Então e hoje em dia o que faz Schauble? Perante novas informações e novos enquadramentos para quê chegar a outras conclusões sobre política fiscal! Não. Para nada.

A economia portuguesa afinal até tem escapado ao desastre que supostamente seria a ausência de alternativa à austeridade. E isto adicionalmente perante quebras, algumas extremans, de vários dos seus mercados externos mais relevantes: Angola, Venezuela, Argélia, Brasil, China, Moçambique, etc. Ao mesmo tempo têm chovido insuspeitas análises de várias instituições (da OCDE, do Banco Mundial, do FMI) lançando dúvidas sobre a salubridade dessa terapia-de-choque chamada “austeridade”.

E depois de tanto factos económicos que temos?

Nada de novo. No projecto europeu há muito que a social-democracia foi substituída pela social-burocracia. O mesmo rígido mastigar de ameaças de mestre-escola vindos lá desse espaço vazio que é o

coração da Europa. Diz que disse e diz que não disse: desde Berlim induzem-se as agências noticiosas a propagarem que uma ameaça de um novo resgate. Colocar uma bola de neve a rolar nos mercados financeiros é uma prática pouco límpida. Usam-se os mercados como correia de transmissão de doutrinas à prova de humildade.

E quando mudam os factos políticos? O que acontece quando um país bate com a porta? Quando se dá uma secessão? Quando esse país é a segunda maior potência económica logo a seguir à Alemanha? Aprendeu-se alguma coisa?

Começamos a ter a primeiras pistas...

Com o Brexit vemos que União Europeia perde peso externamente e fica mais periférica. Mas o reflexo interno disto é outro: quando o perímetro se encolhe é o centro que ganha mais peso.

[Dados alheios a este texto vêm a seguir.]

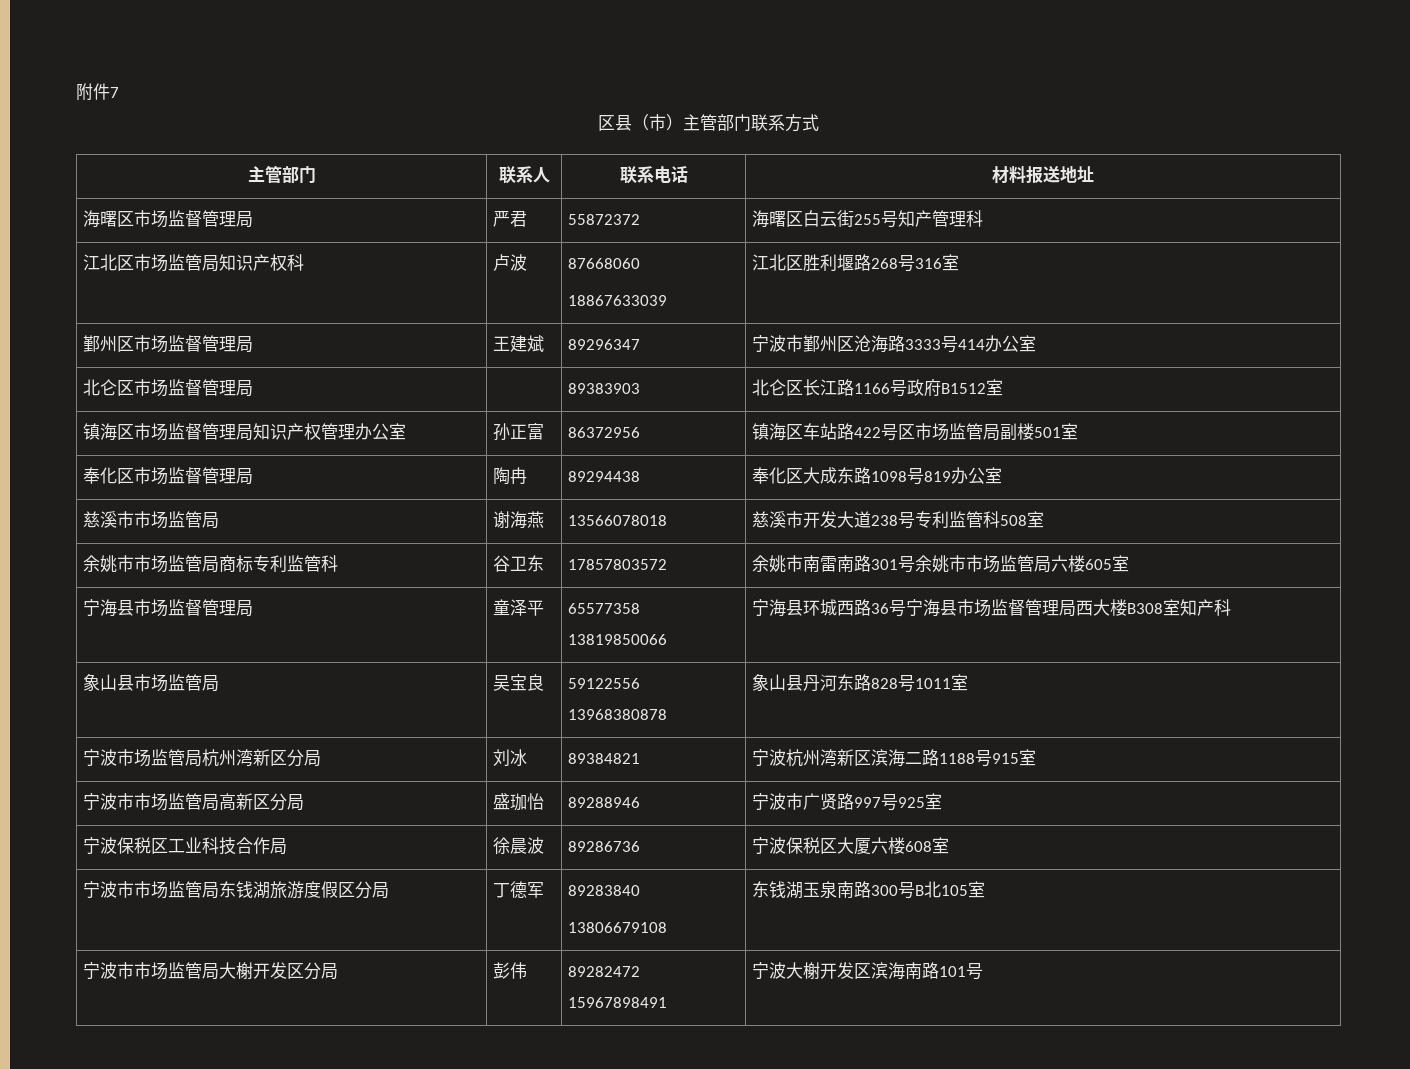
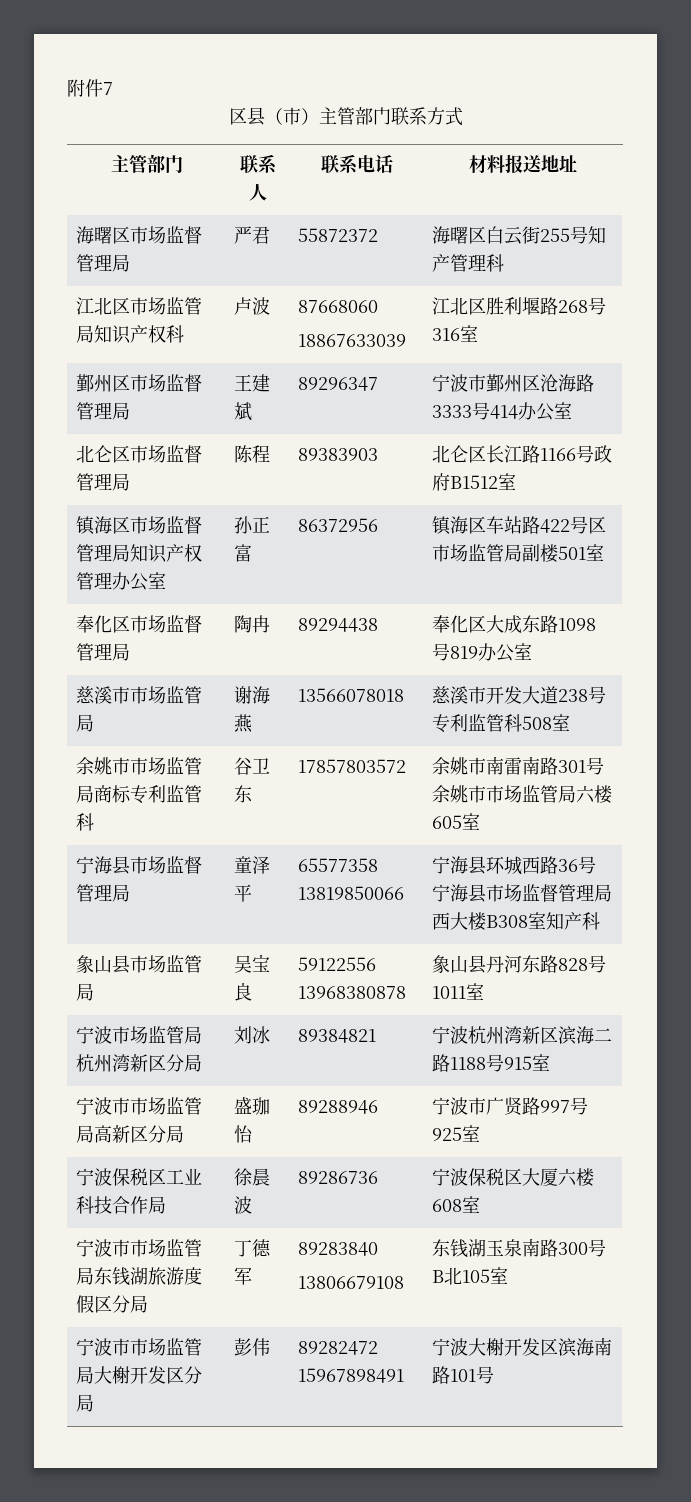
- 北仑区市场监督管理局 | | 89383903 | 北仑区长江路1166号政府B1512室
+ 北仑区市场监督管理局 | 陈程 | 89383903 | 北仑区长江路1166号政府B1512室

Há uns anos atrás uma empresa como a Shell percebeu que um mega-choque como 11 de Setembro significaria o fim da globalização como um processo linear de “americanização” e o princípio de um processo de globalização pulverizada, contestada e conturbada.

O que significará agora um evento-ruptura como o Brexit? Para este pequeno mundo europeu pode no curto prazo curiosamente implicar menos um foco de entropia interna. Porém, passam a existir agora menos pesos e contra-pesos na UE. Conclusão: se calhar é a Europa que fica mais à deriva, e não tanto essa ilha chamada Grã-Bretanha.

A questão para os países que ficam é: Quando a Europa muda uns reforçam a sua estratégia. Estará na altura dos outros fazerem o quê?